# What you have to do
Once the line containing "25% = 189.81" is located, give it again exactly, together with each line that follows it to the end of the entries, and add nothing else.
━━━━━ Recorded information
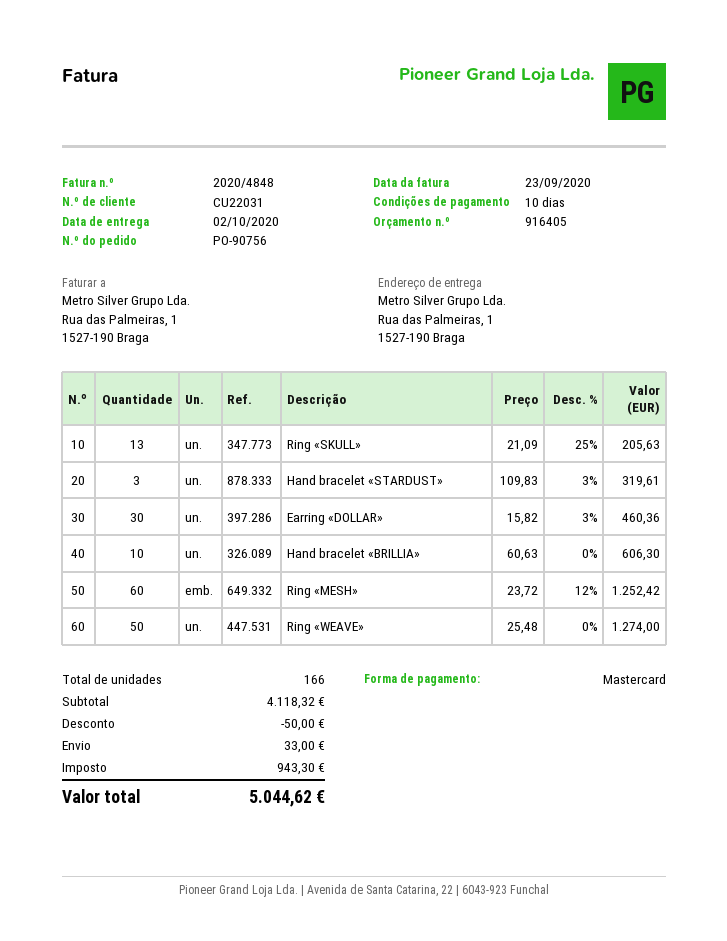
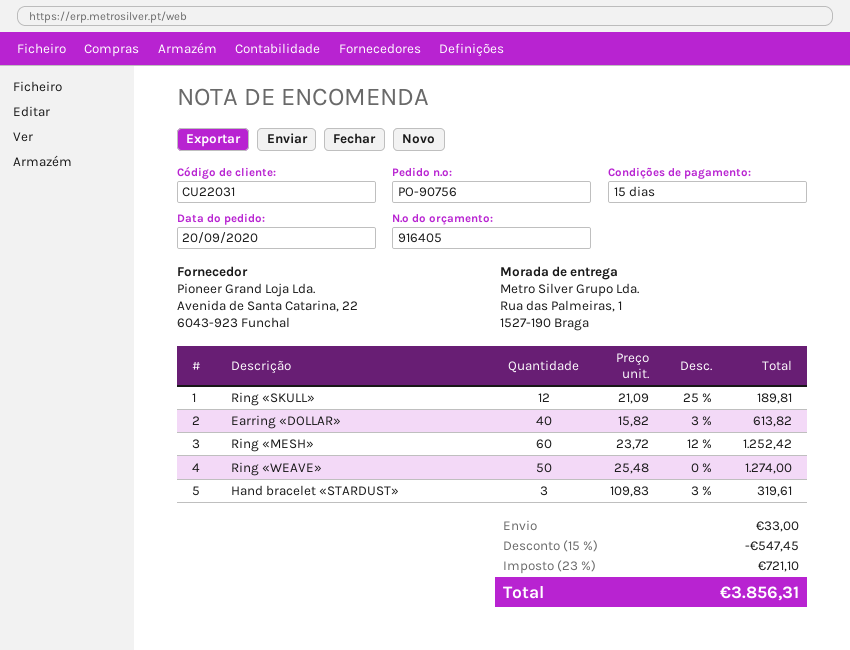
payment terms: 10 days -> 15 days
Ring «SKULL»: 13 x 21.09 - 25% = 205.63 -> 12 x 21.09 - 25% = 189.81
Earring «DOLLAR»: 30 x 15.82 - 3% = 460.36 -> 40 x 15.82 - 3% = 613.82
Hand bracelet «BRILLIA»: 10 x 60.63 = 606.30 -> none
discount: 50.00 -> 547.45
tax: 943.30 -> 721.10
total: 5044.62 -> 3856.31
━━━━━━━━━━
# Answer box
Ring «SKULL»: 13 x 21.09 - 25% = 205.63 -> 12 x 21.09 - 25% = 189.81
Earring «DOLLAR»: 30 x 15.82 - 3% = 460.36 -> 40 x 15.82 - 3% = 613.82
Hand bracelet «BRILLIA»: 10 x 60.63 = 606.30 -> none
discount: 50.00 -> 547.45
tax: 943.30 -> 721.10
total: 5044.62 -> 3856.31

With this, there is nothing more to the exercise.